Instructions to follow
The entries below contain pictures, which are to be left out; write out exactly, and only, the lines from the line with "Practice Exercise 13" up to and including the line with "using Neural Networks.".

---------------

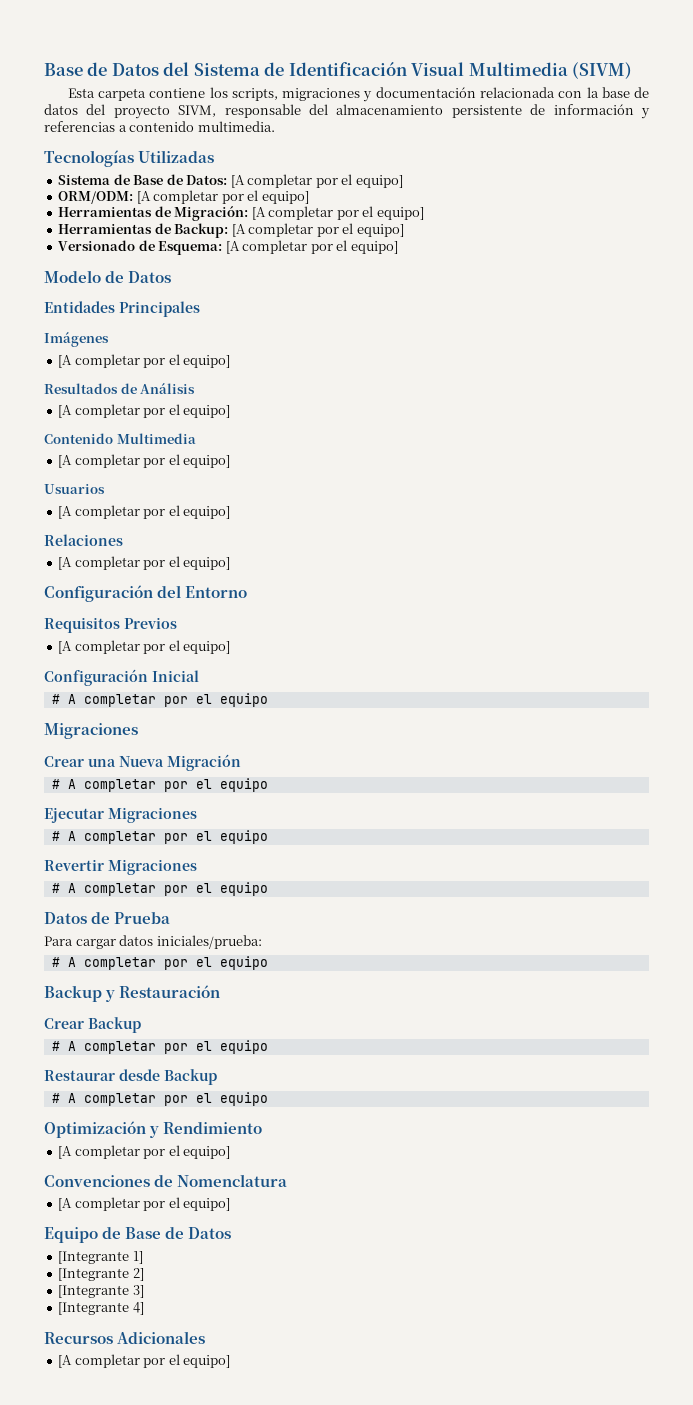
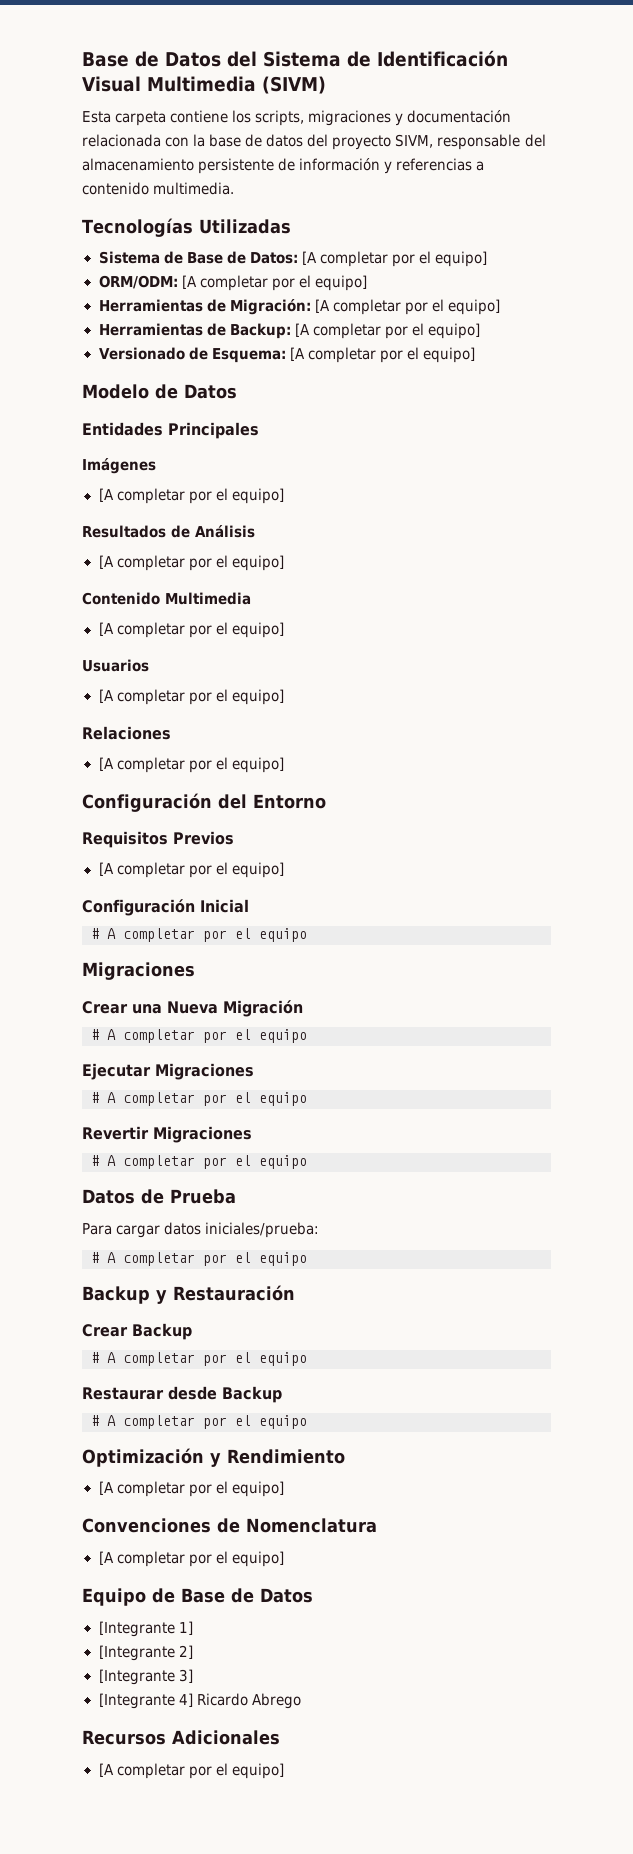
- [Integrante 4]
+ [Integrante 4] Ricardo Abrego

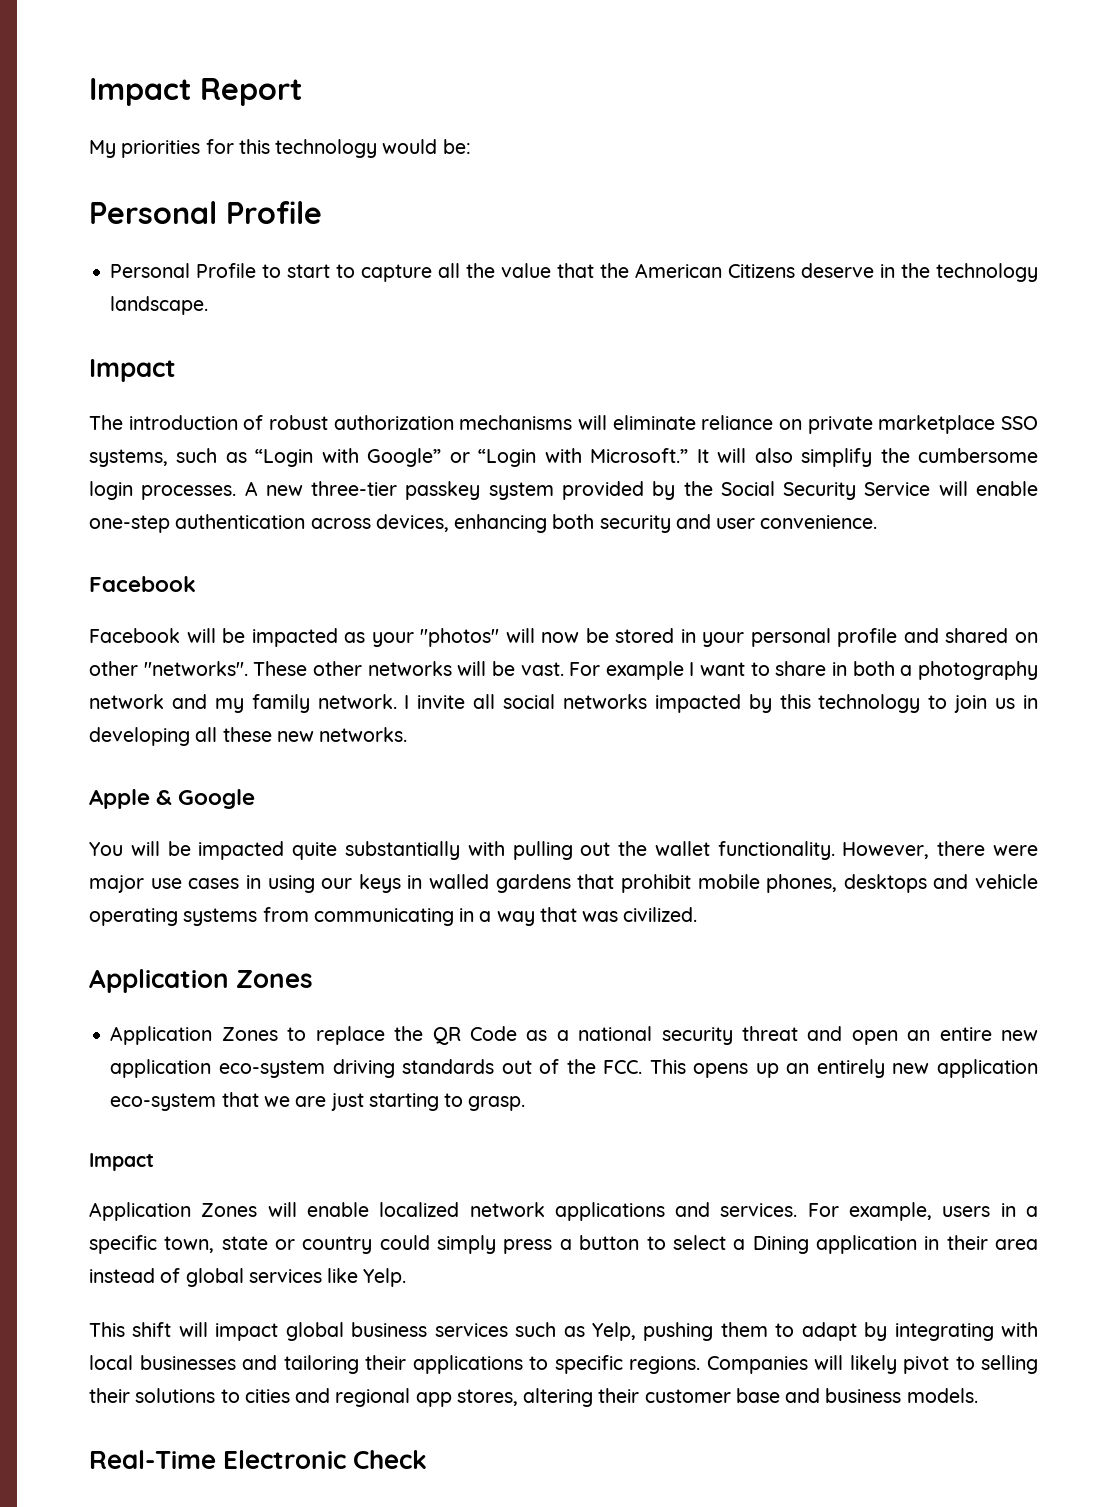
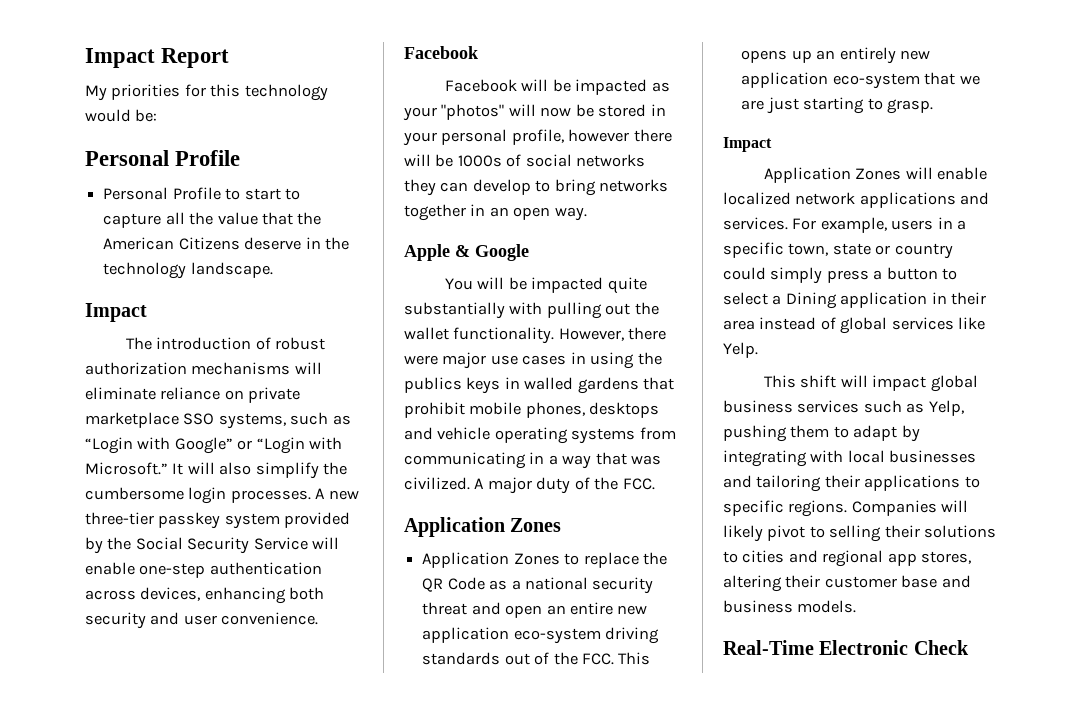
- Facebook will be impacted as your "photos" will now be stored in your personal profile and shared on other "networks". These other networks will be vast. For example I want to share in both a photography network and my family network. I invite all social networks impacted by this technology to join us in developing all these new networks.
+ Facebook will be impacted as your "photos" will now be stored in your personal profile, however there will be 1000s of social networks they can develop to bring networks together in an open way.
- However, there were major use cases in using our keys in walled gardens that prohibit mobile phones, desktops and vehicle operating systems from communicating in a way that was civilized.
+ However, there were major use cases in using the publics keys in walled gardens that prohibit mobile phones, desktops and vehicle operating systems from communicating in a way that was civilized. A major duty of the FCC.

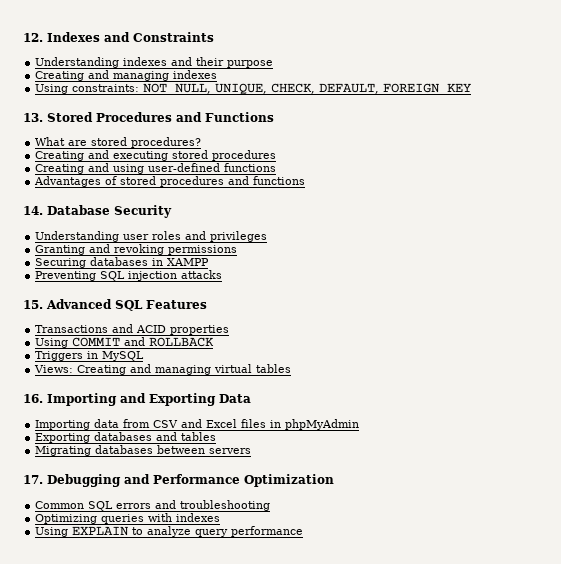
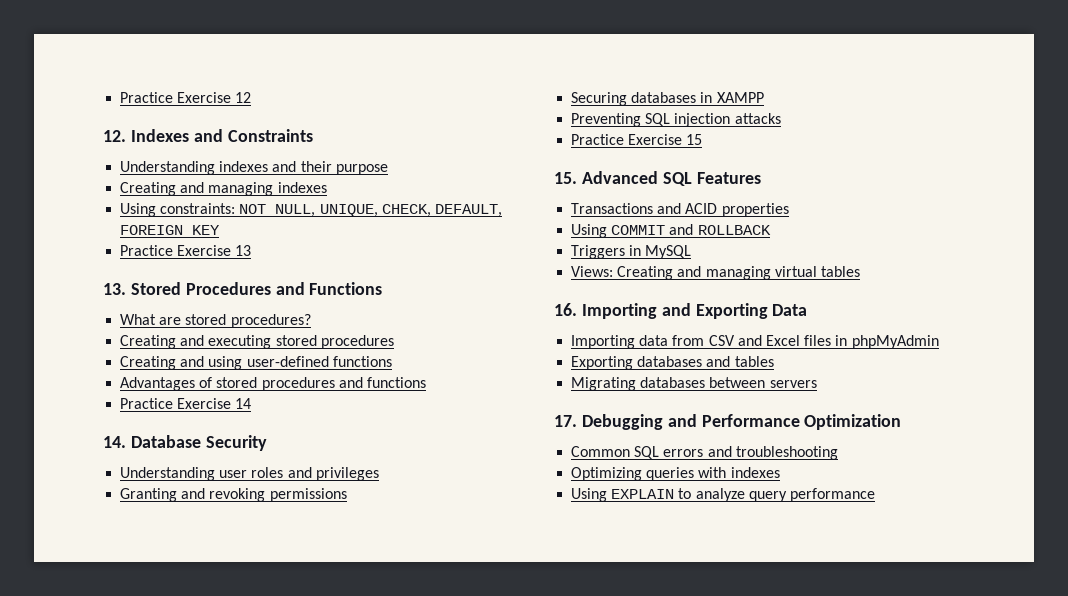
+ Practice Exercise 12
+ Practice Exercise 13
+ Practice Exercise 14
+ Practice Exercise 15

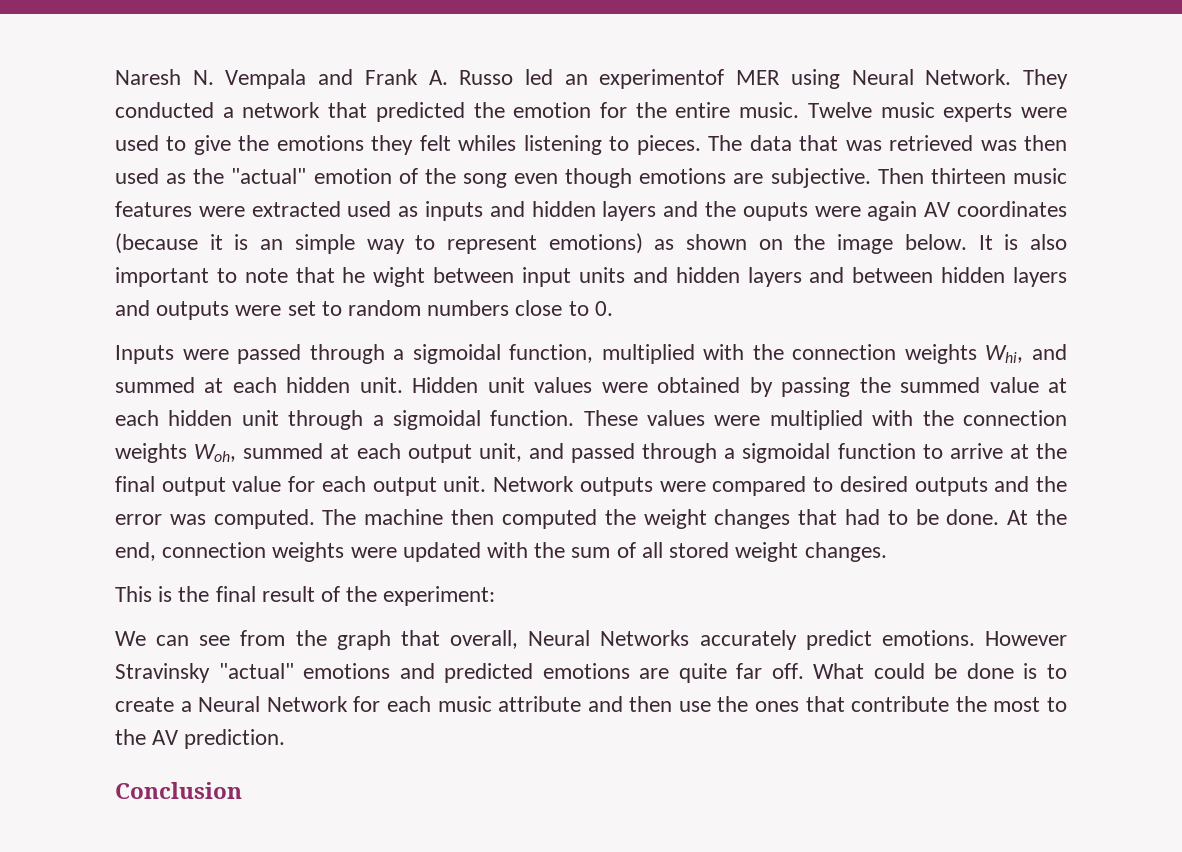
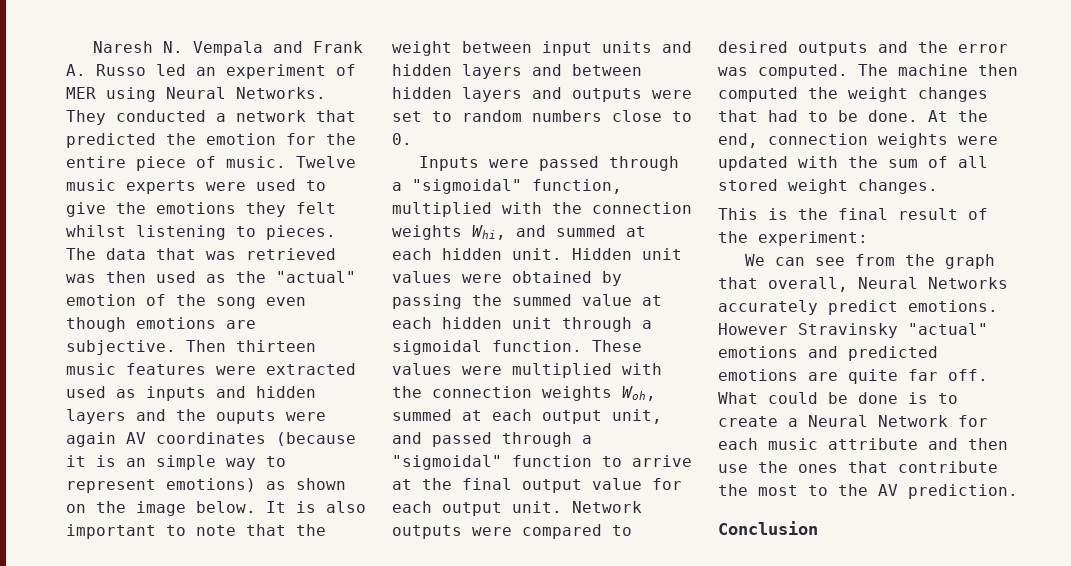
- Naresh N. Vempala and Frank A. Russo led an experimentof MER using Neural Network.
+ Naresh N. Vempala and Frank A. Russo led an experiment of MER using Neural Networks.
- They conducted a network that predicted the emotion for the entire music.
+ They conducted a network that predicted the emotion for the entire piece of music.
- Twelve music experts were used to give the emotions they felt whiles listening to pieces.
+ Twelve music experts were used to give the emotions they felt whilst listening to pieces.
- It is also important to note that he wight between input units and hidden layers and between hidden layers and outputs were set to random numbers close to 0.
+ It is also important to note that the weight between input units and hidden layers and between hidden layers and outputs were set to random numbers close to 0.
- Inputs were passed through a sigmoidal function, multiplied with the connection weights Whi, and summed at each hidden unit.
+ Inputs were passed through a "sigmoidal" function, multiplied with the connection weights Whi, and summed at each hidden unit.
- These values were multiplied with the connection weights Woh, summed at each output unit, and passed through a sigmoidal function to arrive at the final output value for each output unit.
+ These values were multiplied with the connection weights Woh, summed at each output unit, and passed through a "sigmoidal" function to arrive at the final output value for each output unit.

---------------

Answer to this problem
+ Practice Exercise 13
+ Practice Exercise 14
+ Practice Exercise 15

- Naresh N. Vempala and Frank A. Russo led an experimentof MER using Neural Network.
+ Naresh N. Vempala and Frank A. Russo led an experiment of MER using Neural Networks.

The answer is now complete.